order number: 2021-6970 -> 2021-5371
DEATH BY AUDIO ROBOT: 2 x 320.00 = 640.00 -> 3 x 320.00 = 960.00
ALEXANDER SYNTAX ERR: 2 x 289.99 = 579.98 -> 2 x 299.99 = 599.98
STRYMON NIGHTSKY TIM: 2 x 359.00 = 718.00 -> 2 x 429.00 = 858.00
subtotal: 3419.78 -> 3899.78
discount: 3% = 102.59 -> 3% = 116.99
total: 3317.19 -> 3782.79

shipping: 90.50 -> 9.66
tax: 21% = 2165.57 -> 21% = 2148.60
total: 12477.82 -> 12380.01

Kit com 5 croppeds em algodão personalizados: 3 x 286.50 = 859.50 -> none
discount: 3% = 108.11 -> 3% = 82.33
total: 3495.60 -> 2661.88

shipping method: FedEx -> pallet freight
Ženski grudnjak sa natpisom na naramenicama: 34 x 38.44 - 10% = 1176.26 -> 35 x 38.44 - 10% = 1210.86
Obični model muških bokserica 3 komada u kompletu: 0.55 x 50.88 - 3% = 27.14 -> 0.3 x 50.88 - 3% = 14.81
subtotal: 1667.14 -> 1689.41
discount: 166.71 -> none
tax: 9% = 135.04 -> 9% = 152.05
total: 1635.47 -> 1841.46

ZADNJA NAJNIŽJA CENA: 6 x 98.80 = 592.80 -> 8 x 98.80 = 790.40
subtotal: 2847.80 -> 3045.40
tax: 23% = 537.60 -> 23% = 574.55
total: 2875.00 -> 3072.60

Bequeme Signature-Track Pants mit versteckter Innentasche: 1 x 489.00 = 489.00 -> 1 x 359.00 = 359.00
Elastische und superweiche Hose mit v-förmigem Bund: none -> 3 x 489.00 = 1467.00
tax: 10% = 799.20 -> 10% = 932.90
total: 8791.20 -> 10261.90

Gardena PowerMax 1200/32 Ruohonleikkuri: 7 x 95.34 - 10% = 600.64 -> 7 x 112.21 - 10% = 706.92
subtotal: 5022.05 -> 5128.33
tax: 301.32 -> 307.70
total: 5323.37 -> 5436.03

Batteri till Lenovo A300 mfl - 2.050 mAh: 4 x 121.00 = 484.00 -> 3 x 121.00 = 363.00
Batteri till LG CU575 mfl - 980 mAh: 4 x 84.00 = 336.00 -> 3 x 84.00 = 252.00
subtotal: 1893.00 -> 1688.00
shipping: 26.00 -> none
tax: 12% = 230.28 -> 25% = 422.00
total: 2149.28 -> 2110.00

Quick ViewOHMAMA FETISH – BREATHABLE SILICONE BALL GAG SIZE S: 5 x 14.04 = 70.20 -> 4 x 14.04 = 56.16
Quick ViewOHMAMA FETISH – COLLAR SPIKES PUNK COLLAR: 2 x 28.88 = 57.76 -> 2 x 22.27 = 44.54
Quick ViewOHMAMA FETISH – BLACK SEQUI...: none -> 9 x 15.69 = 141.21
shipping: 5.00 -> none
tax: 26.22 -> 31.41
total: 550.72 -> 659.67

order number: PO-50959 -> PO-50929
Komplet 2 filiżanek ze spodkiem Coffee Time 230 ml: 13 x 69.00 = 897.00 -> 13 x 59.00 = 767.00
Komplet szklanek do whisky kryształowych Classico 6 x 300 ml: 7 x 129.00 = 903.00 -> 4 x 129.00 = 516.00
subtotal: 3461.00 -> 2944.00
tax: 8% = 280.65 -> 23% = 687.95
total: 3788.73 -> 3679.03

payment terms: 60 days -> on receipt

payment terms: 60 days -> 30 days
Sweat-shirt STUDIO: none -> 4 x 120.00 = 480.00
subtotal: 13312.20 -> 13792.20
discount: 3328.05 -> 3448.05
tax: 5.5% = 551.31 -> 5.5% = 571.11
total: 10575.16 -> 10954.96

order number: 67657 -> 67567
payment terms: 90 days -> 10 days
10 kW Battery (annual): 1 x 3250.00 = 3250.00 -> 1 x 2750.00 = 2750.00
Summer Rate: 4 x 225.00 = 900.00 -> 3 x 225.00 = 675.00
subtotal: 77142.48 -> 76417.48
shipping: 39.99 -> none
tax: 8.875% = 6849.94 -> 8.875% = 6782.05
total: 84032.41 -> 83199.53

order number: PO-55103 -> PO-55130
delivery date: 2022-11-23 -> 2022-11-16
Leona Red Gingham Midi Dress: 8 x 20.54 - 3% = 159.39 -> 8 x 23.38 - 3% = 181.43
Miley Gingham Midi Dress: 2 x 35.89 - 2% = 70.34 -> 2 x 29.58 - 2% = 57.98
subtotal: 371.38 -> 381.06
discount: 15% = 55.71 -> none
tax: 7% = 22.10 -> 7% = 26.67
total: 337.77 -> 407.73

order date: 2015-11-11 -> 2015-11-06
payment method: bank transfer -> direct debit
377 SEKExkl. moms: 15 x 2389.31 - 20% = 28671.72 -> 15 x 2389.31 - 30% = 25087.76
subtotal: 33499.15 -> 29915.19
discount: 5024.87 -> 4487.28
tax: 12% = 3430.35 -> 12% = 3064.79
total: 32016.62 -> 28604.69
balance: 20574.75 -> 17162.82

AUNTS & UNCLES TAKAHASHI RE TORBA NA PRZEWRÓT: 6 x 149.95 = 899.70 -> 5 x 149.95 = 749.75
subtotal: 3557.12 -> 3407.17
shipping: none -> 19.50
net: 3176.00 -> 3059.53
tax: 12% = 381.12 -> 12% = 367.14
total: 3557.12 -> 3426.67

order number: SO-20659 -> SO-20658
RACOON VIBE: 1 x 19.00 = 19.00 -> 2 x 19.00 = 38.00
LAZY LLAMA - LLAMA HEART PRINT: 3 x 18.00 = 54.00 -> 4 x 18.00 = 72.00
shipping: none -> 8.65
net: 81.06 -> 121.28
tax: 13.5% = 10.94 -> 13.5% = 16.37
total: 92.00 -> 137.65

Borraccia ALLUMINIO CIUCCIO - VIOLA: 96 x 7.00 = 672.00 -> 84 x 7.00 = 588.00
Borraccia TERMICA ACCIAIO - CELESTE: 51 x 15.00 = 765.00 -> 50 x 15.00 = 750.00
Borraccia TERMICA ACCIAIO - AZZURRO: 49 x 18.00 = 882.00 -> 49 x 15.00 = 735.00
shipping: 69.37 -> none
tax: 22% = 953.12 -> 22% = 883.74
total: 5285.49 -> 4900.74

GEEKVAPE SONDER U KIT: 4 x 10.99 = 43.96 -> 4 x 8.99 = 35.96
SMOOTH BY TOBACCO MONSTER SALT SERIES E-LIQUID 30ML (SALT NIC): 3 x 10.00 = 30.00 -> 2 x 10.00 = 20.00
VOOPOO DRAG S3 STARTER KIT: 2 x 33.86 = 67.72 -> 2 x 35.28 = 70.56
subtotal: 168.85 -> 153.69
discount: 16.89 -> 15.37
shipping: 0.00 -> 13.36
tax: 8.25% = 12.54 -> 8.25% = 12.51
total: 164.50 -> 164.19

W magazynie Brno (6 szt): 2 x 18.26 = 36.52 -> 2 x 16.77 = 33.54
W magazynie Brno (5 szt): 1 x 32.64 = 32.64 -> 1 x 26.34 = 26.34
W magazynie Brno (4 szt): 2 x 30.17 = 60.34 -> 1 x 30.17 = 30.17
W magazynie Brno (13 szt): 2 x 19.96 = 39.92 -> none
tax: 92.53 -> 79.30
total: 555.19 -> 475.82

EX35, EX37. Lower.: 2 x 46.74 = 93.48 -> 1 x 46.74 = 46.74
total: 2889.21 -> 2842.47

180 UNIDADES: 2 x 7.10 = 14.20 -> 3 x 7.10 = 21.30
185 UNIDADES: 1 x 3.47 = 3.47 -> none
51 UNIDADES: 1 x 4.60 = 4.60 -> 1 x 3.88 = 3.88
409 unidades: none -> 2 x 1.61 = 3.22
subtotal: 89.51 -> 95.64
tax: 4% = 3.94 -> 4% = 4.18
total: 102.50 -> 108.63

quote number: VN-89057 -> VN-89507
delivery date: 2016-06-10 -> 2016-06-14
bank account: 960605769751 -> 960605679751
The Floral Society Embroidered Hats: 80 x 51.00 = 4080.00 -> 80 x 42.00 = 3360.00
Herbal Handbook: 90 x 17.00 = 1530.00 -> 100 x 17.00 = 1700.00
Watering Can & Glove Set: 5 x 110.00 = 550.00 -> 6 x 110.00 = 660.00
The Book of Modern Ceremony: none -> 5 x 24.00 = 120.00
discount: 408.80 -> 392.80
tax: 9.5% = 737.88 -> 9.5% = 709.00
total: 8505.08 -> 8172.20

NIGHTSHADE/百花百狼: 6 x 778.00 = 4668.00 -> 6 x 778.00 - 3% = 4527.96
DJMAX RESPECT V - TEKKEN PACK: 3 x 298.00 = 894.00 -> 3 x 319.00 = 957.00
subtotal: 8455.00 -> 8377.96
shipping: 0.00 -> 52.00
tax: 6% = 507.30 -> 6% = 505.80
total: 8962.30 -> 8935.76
—————
◆ Exercise aim
Look above for the line containing "Kit com 5 croppeds" and the line containing "Ženski grudnjak sa". Transcribe both, with the lines between them, exactly.

◆ Solved exercise
Kit com 5 croppeds em algodão personalizados: 3 x 286.50 = 859.50 -> none
discount: 3% = 108.11 -> 3% = 82.33
total: 3495.60 -> 2661.88

shipping method: FedEx -> pallet freight
Ženski grudnjak sa natpisom na naramenicama: 34 x 38.44 - 10% = 1176.26 -> 35 x 38.44 - 10% = 1210.86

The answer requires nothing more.